[Version comparison data]
*** Begin section ***
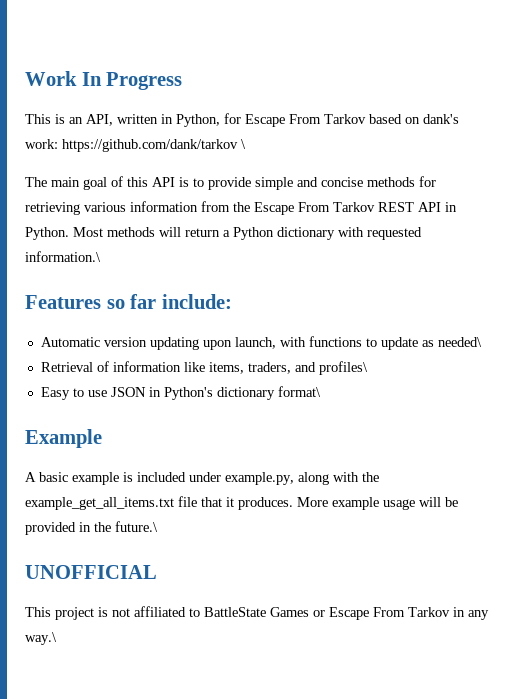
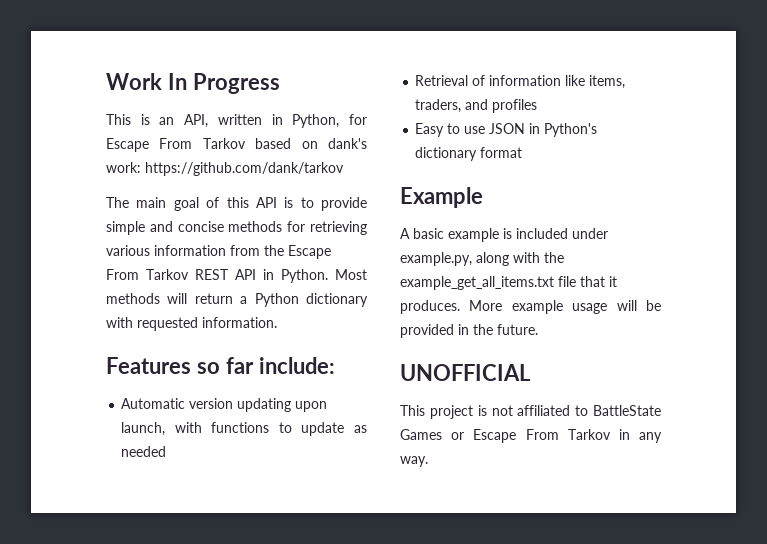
- This is an API, written in Python, for Escape From Tarkov based on dank's work: https://github.com/dank/tarkov \
+ This is an API, written in Python, for Escape From Tarkov based on dank's work: https://github.com/dank/tarkov
- Most methods will return a Python dictionary with requested information.\
+ Most methods will return a Python dictionary with requested information.
- Automatic version updating upon launch, with functions to update as needed\
+ Automatic version updating upon launch, with functions to update as needed
- Retrieval of information like items, traders, and profiles\
+ Retrieval of information like items, traders, and profiles
- Easy to use JSON in Python's dictionary format\
+ Easy to use JSON in Python's dictionary format
- More example usage will be provided in the future.\
+ More example usage will be provided in the future.
- This project is not affiliated to BattleState Games or Escape From Tarkov in any way.\
+ This project is not affiliated to BattleState Games or Escape From Tarkov in any way.

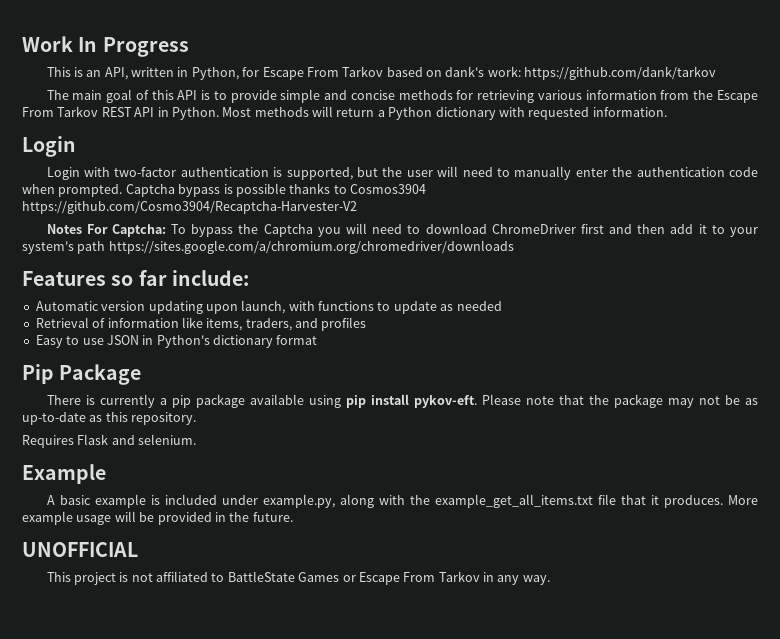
  Most methods will return a Python dictionary with requested information.
+ Login
+ Login with two-factor authentication is supported, but the user will need to manually enter the authentication code when prompted. Captcha bypass is possible thanks to Cosmos3904 https://github.com/Cosmo3904/Recaptcha-Harvester-V2
+ Notes For Captcha: To bypass the Captcha you will need to download ChromeDriver first and then add it to your system's path https://sites.google.com/a/chromium.org/chromedriver/downloads
+ Pip Package
+ There is currently a pip package available using pip install pykov-eft. Please note that the package may not be as up-to-date as this repository.
+ Requires Flask and selenium.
*** End section ***
→ **TASK STATEMENT**: Repeat the entries exactly, without pictures.

→ **YOUR RESPONSE**:
- This is an API, written in Python, for Escape From Tarkov based on dank's work: https://github.com/dank/tarkov \
+ This is an API, written in Python, for Escape From Tarkov based on dank's work: https://github.com/dank/tarkov
- Most methods will return a Python dictionary with requested information.\
+ Most methods will return a Python dictionary with requested information.
- Automatic version updating upon launch, with functions to update as needed\
+ Automatic version updating upon launch, with functions to update as needed
- Retrieval of information like items, traders, and profiles\
+ Retrieval of information like items, traders, and profiles
- Easy to use JSON in Python's dictionary format\
+ Easy to use JSON in Python's dictionary format
- More example usage will be provided in the future.\
+ More example usage will be provided in the future.
- This project is not affiliated to BattleState Games or Escape From Tarkov in any way.\
+ This project is not affiliated to BattleState Games or Escape From Tarkov in any way.

  Most methods will return a Python dictionary with requested information.
+ Login
+ Login with two-factor authentication is supported, but the user will need to manually enter the authentication code when prompted. Captcha bypass is possible thanks to Cosmos3904 https://github.com/Cosmo3904/Recaptcha-Harvester-V2
+ Notes For Captcha: To bypass the Captcha you will need to download ChromeDriver first and then add it to your system's path https://sites.google.com/a/chromium.org/chromedriver/downloads
+ Pip Package
+ There is currently a pip package available using pip install pykov-eft. Please note that the package may not be as up-to-date as this repository.
+ Requires Flask and selenium.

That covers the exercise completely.